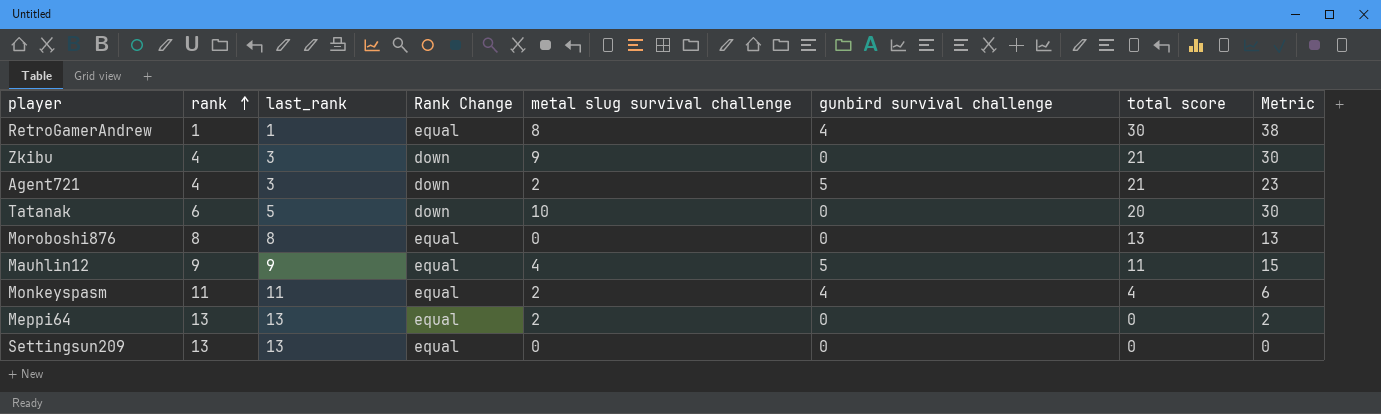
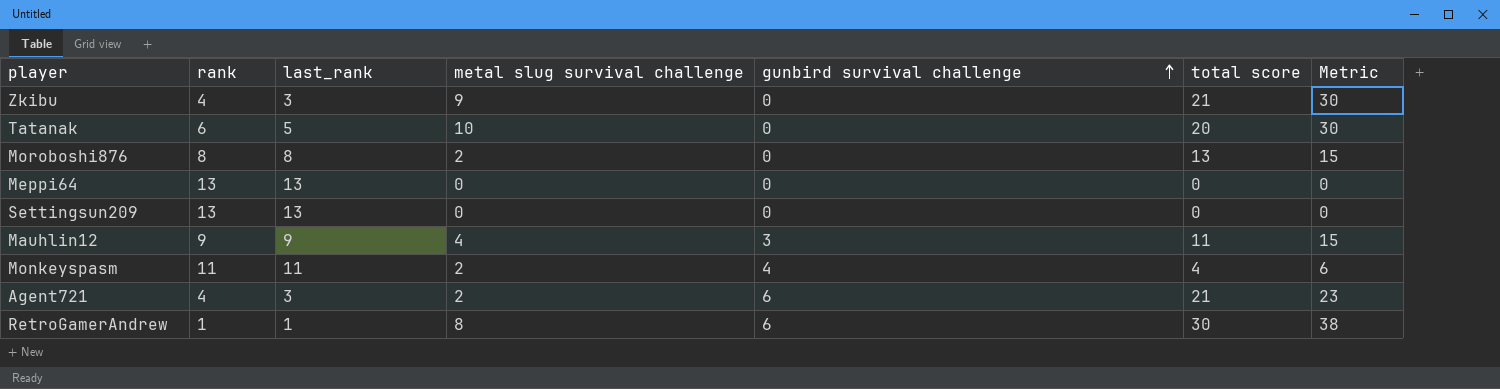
row order: rank ascending -> gunbird survival challenge ascending
column Rank Change | position: 4 -> none
Moroboshi876 | metal slug survival challenge: 0 -> 2
Moroboshi876 | Metric: 13 -> 15
Meppi64 | metal slug survival challenge: 2 -> 0
Meppi64 | Metric: 2 -> 0
Mauhlin12 | gunbird survival challenge: 5 -> 3
Agent721 | gunbird survival challenge: 5 -> 6
RetroGamerAndrew | gunbird survival challenge: 4 -> 6

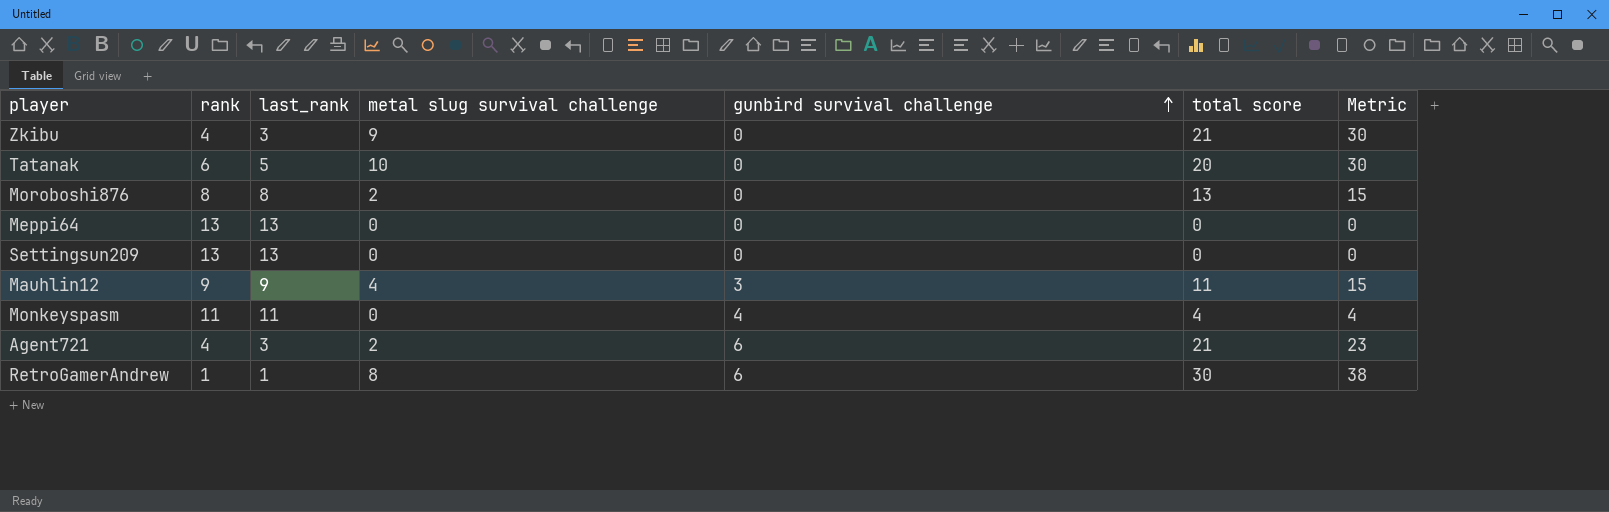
Monkeyspasm | metal slug survival challenge: 2 -> 0
Monkeyspasm | Metric: 6 -> 4

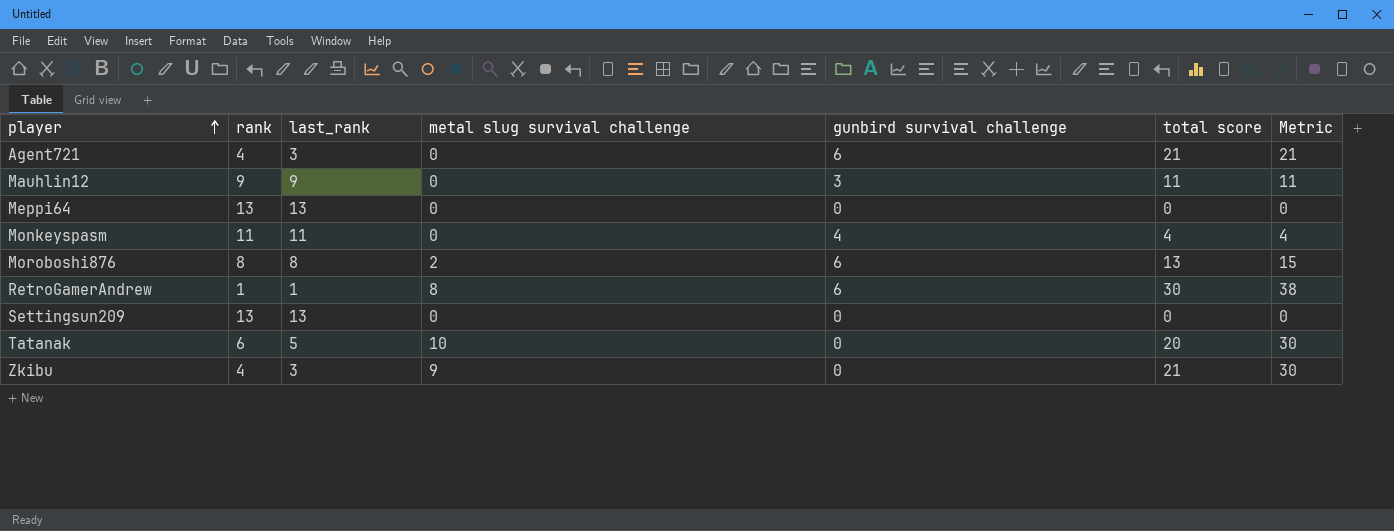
row order: gunbird survival challenge ascending -> player ascending
Agent721 | metal slug survival challenge: 2 -> 0
Agent721 | Metric: 23 -> 21
Mauhlin12 | metal slug survival challenge: 4 -> 0
Mauhlin12 | Metric: 15 -> 11
Moroboshi876 | gunbird survival challenge: 0 -> 6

Work request: Whenever the word "survival" shows up in a line, that line counts. Say how many lines of the data count, giving the number alone.

Exercise output: 11